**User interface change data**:

-----

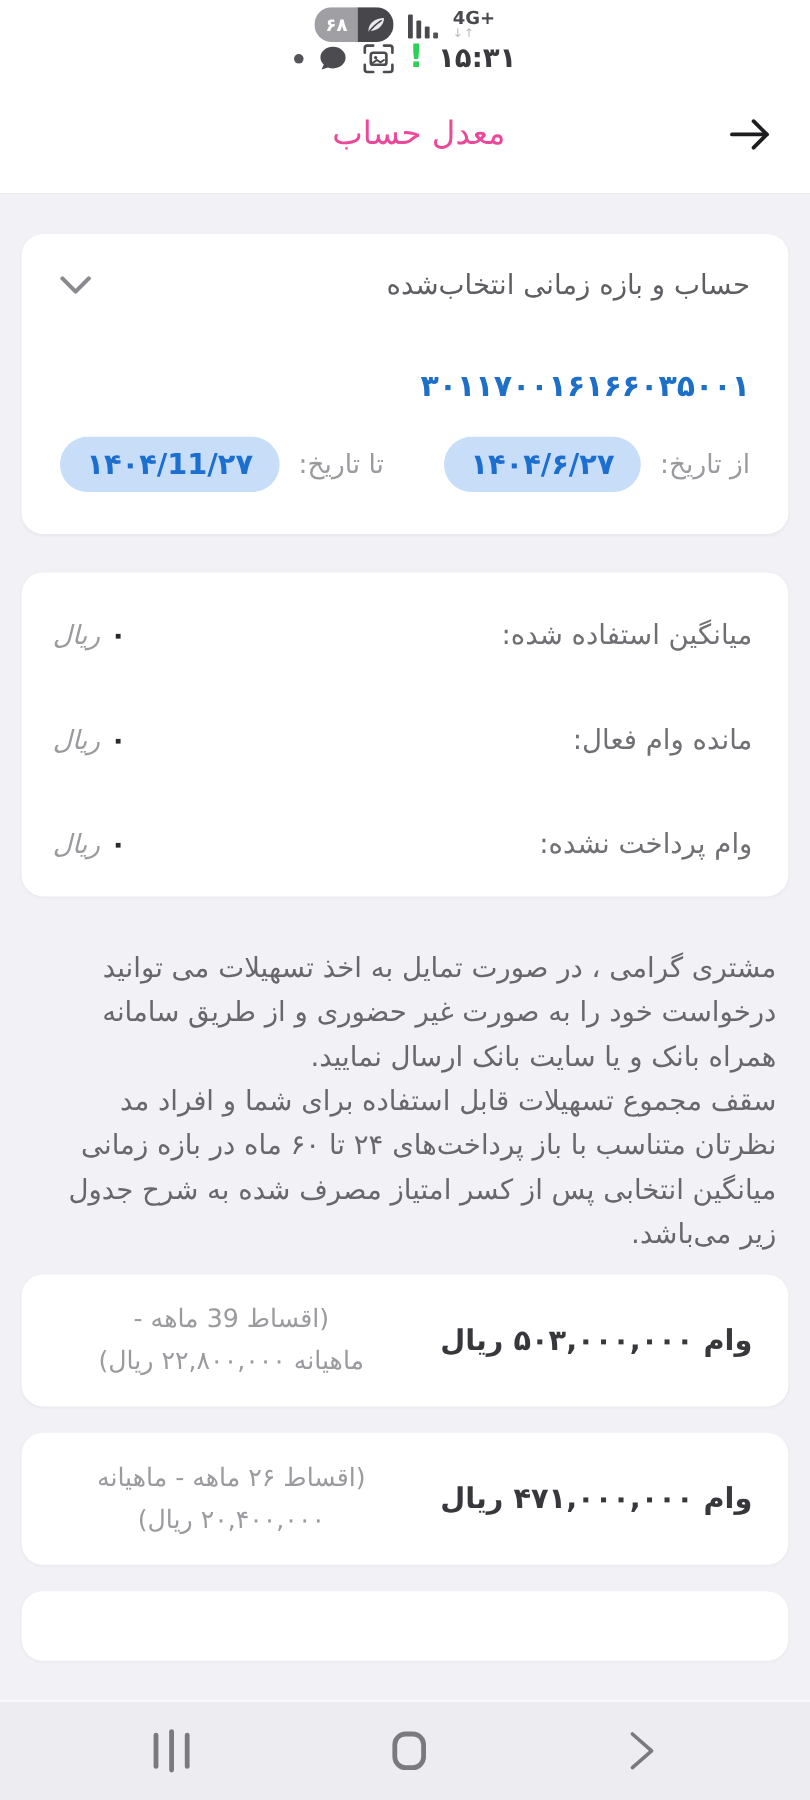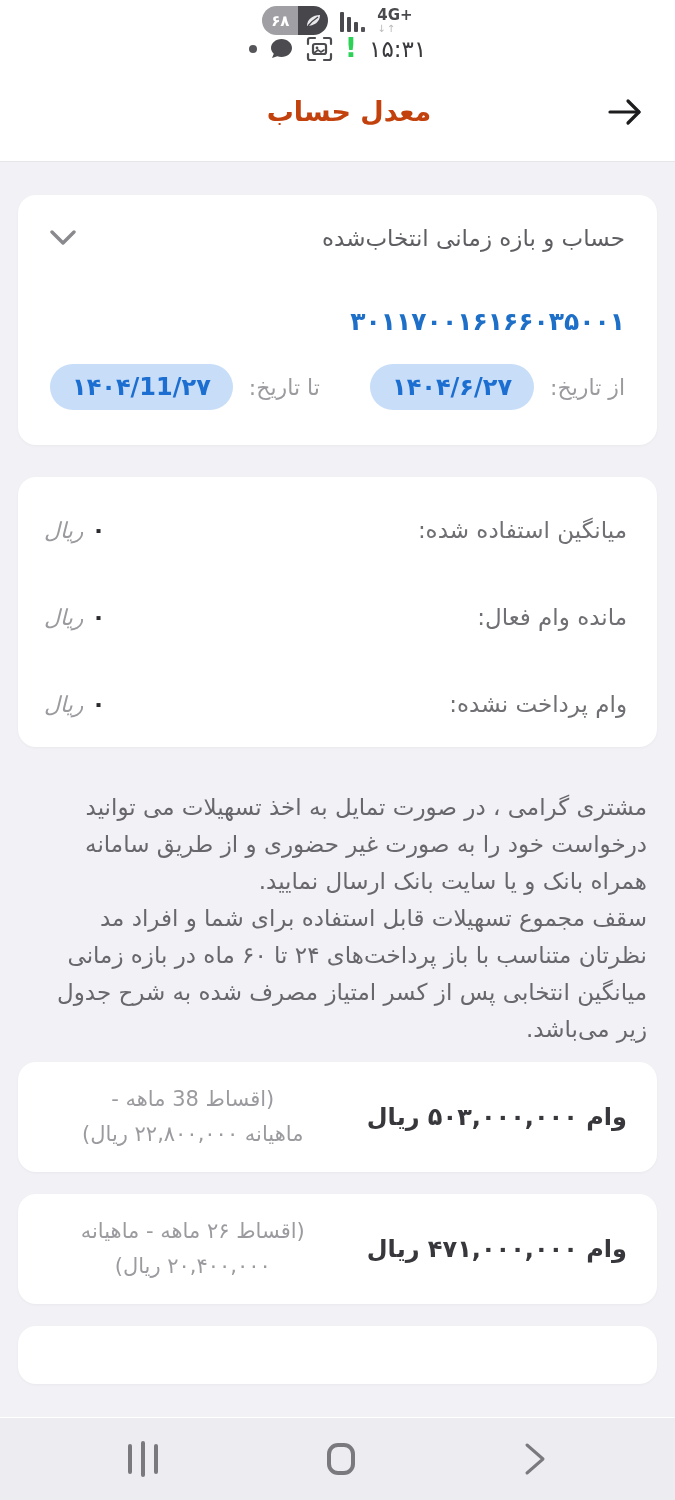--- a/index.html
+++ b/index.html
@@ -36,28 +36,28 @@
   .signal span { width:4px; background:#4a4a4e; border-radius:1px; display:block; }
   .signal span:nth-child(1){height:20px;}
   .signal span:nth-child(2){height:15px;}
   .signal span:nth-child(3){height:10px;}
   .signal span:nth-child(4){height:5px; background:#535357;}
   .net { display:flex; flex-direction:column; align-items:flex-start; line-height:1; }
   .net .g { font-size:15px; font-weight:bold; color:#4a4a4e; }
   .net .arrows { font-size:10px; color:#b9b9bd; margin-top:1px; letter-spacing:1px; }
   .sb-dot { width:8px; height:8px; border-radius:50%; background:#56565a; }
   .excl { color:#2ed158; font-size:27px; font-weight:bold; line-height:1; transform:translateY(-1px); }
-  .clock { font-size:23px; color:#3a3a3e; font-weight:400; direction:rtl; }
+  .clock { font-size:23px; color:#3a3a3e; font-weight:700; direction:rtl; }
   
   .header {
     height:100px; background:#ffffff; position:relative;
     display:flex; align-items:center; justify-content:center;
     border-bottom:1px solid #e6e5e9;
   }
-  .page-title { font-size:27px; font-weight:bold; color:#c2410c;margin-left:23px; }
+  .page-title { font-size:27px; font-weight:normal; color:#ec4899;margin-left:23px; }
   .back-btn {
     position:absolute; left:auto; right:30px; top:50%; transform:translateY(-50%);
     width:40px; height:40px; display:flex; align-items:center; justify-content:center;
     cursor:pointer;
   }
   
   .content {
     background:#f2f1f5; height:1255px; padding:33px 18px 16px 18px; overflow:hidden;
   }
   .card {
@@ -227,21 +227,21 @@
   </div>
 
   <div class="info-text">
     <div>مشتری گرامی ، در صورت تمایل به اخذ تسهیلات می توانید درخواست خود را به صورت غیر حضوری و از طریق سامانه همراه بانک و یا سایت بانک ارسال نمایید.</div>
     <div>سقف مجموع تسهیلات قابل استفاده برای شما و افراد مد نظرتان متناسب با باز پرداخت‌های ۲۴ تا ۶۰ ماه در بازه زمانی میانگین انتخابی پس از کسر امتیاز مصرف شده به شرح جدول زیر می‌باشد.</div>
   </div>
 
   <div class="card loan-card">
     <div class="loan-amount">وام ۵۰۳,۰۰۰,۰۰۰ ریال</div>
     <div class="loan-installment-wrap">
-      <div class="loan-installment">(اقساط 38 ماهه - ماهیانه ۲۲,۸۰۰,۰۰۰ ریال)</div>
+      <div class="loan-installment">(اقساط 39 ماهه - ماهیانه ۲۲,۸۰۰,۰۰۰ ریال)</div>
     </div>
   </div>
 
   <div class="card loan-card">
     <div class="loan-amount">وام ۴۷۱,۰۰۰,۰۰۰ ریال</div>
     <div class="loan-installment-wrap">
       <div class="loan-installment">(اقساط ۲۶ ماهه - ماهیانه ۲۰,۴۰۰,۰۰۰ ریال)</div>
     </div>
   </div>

-----

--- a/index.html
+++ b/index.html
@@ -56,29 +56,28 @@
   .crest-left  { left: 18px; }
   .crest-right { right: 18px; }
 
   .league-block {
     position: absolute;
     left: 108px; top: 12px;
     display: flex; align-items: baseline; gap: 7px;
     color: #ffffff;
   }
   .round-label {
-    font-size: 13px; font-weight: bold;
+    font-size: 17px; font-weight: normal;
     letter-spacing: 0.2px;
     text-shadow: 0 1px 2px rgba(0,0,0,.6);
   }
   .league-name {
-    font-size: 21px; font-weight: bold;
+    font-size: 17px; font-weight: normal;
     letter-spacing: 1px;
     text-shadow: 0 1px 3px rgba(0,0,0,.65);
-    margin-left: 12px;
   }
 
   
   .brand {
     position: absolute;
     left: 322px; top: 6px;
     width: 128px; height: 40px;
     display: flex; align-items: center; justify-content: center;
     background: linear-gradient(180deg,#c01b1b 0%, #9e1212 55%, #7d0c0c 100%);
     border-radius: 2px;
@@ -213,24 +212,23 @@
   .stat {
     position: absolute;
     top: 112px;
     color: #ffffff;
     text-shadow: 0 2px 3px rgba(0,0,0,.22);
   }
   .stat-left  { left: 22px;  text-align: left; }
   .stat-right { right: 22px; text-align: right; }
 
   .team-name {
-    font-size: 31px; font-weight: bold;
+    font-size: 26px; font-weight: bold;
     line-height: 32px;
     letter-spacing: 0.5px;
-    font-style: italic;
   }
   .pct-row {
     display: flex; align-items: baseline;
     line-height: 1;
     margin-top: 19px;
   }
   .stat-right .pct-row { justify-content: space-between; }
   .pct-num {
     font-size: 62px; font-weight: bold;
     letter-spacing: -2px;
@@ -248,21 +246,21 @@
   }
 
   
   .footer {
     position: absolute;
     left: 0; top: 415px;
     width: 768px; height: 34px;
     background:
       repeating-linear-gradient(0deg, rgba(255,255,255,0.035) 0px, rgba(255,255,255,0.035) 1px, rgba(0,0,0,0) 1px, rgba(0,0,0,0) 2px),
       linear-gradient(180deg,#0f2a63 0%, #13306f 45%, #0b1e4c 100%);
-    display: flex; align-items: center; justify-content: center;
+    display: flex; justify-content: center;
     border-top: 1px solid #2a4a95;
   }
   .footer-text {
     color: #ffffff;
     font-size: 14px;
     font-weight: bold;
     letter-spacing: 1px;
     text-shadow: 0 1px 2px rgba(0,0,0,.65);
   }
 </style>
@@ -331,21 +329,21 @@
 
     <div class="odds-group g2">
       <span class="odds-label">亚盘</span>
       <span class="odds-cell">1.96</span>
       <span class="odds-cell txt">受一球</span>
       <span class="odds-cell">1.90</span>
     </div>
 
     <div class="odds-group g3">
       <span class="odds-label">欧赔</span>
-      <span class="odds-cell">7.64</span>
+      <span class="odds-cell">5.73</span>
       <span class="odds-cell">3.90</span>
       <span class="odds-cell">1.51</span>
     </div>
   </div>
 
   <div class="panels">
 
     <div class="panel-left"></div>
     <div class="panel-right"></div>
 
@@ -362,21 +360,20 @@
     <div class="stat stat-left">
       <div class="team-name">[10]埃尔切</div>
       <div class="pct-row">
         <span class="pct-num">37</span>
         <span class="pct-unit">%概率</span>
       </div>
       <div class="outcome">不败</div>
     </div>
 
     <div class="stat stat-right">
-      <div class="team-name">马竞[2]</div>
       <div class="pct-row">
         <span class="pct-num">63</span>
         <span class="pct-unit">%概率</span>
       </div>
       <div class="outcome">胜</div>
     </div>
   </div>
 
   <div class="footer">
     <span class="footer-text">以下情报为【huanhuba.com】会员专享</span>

-----

**YOUR GOAL**:
Say how many lines of the data hold the string "rgba", with no other words in your reply.

**FINISHED EXERCISE**:
5